= Caixa Andorrana de Seguretat Social =

Social Security system in Andorra

The Caixa Andorrana de Seguretat Social (CASS) is the public institution in charge of the Social Security system in Andorra. It was established in April 1968. Since the Constitution of Andorra was approved in 1993, the objective of the Andorran system is to implement Article 30: «The right to health protection and to receive benefits to meet other personal needs is recognized. To these ends, the State will guarantee a Social Security system ». That is to say, guarantee protection, in its contributory and non-contributory modality, of insured persons, direct or indirect, through the appropriate benefits. It is compulsory for salaried workers and also for those who develop an economic activity.

== Branches of the CASS ==
Social security is made up of two different branches or strands of protection:

- General branch covers reimbursement, temporary disability, maternity, paternity, risk during pregnancy, disability, capital death benefits and orphan's pensions.
- Retirement branch covers the situation of loss of income due to cessation of work or economic activity derived from age and is made up of the retirement pension and temporary and lifetime widow's pensions.
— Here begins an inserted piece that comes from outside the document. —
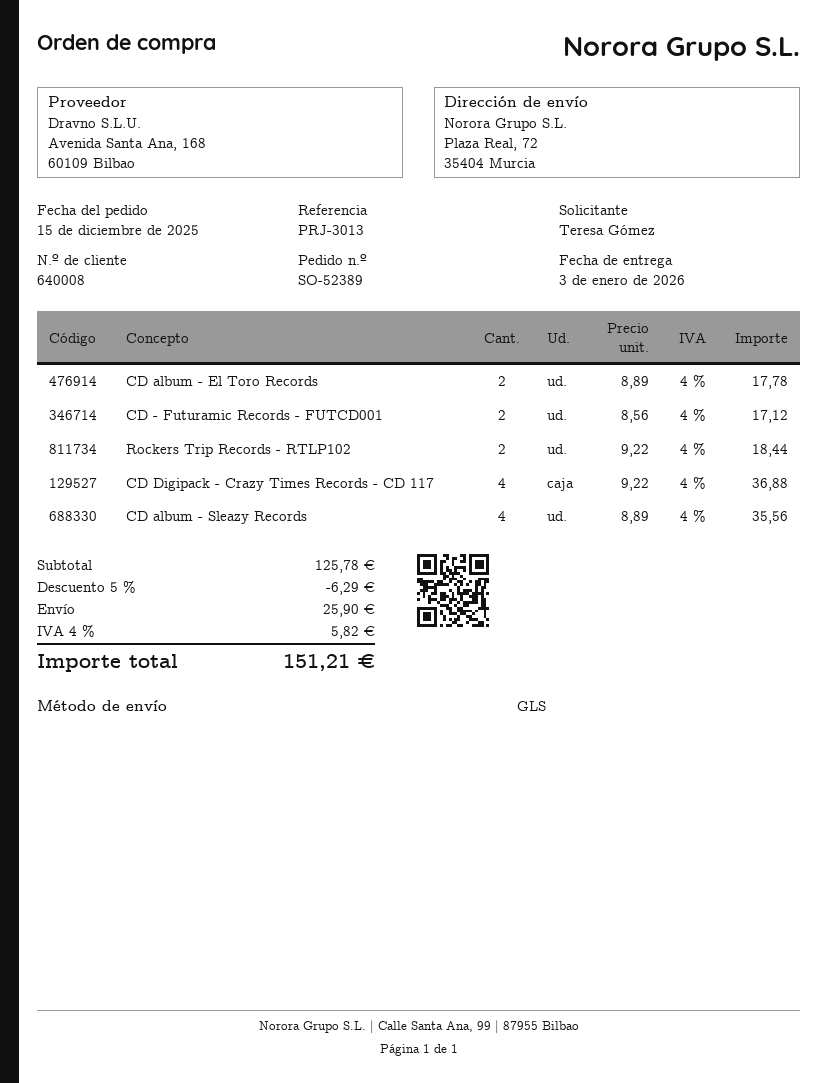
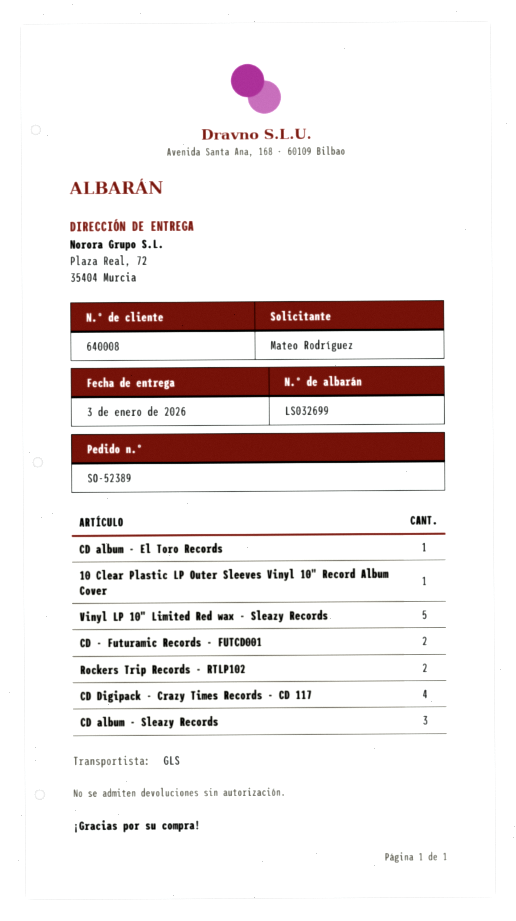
ordered by: Teresa Gómez -> Mateo Rodríguez
CD album - El Toro Records: 2 -> 1
CD album - Sleazy Records: 4 -> 3
10 Clear Plastic LP Outer Sleeves Vinyl 10" Record Album Cover: none -> 1
Vinyl LP 10" Limited Red wax - Sleazy Records: none -> 5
== Social Security contributions ==

=== Salaried workers' contributions ===
The Andorran law establishes that for salaried employees the CASS must collect the 22% of their gross monthly salary. The amount collected is divided between worker and employer:

- Workers must allocate 6.5% of gross monthly salary to the coffers of the CASS 3% to the general branch and 3.5% in the retirement branch
- The company must contribute 15.5% salary (7% for the general branch and 8.5% for retirement)
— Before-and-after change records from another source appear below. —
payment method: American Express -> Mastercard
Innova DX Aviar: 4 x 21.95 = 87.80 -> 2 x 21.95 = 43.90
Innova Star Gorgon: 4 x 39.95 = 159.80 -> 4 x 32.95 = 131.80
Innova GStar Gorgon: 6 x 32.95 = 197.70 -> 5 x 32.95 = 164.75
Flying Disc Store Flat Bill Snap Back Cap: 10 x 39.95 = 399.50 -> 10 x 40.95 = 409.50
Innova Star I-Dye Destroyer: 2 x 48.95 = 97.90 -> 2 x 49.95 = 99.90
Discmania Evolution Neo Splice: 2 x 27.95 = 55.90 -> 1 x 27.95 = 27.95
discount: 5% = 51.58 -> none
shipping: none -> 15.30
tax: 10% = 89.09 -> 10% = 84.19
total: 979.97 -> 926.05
The company is responsible for paying monthly amounts directly to the CASS, so some companies decide to assume a higher percentage of contributions in order to partially release their workers.

=== Self-employed worker contributions ===
Self-employed workers also have to contribute to the CASS. There is a minimum contribution base for a self-employed person within the average Andorran salary of all workers affiliated with social security in the past year as established by law. And then, over that minimum contribution base is applied the rate of 22%. Usually this minimum contribution is about €450 monthly (Average salary is used to be around €2000–€21000 per month).Of this total amount 10% is for the general branch and 12% for retirement.

== Health expenses reimbursed ==
In Andorra, healthcare works by co-payment: the social security administration (the CASS) covers a part of the total expenses. The costs, in addition, in most cases are borne first by the user, and then the CASS reimburses the subsidized amount by transfer or other similar method. The medical expenses covered by CASS are basically divided according to the medical service and the amount subsidized:

- Those patients who go to outpatients or health centers, to inquiries or visit specialists, CASS covers at least the 75% of the cost.
- In case of hospitalization CASS covers 90% of expenses, also allowing payment of only the percentage not covered by CASS.
- Expenses caused by occupational accidents or occupational diseases and births are 100% covered.
- Finally, if your health expenses in Andorra are with services not affiliated with Andorran social security, reimbursements can be up to 20% of the total.

CASS finances 100% of the treatment costs of people who demonstrate that they cannot cope with the debt, such as people without resources or in a situation of social exclusion. There are also agreements with France, Portugal and Spain for treatments that Andorra's medical centers can't provide and coverage extends to those countries.

== Referral Doctor ==
In September 2018 the service moved to a referral system, where patients must register with a general practitioner who would decide whether to refer them to a specialist. Those who follow this integrated route are encouraged by a higher rate of reimbursement and the purpose is to improve access, efficiency and coordination of medical care.

The user registered in the CASS currently must choose a doctor or pediatrician as referring doctor. This offers more personalized but general health care, and monitors the users' health status over time. It is the primary diagnosis, that autorises visits to specialists and guides the health system and coordinates with the different health professionals who treat the patient. In addition, it is not necessary to pay the total cost in consultations with the Referring Doctor.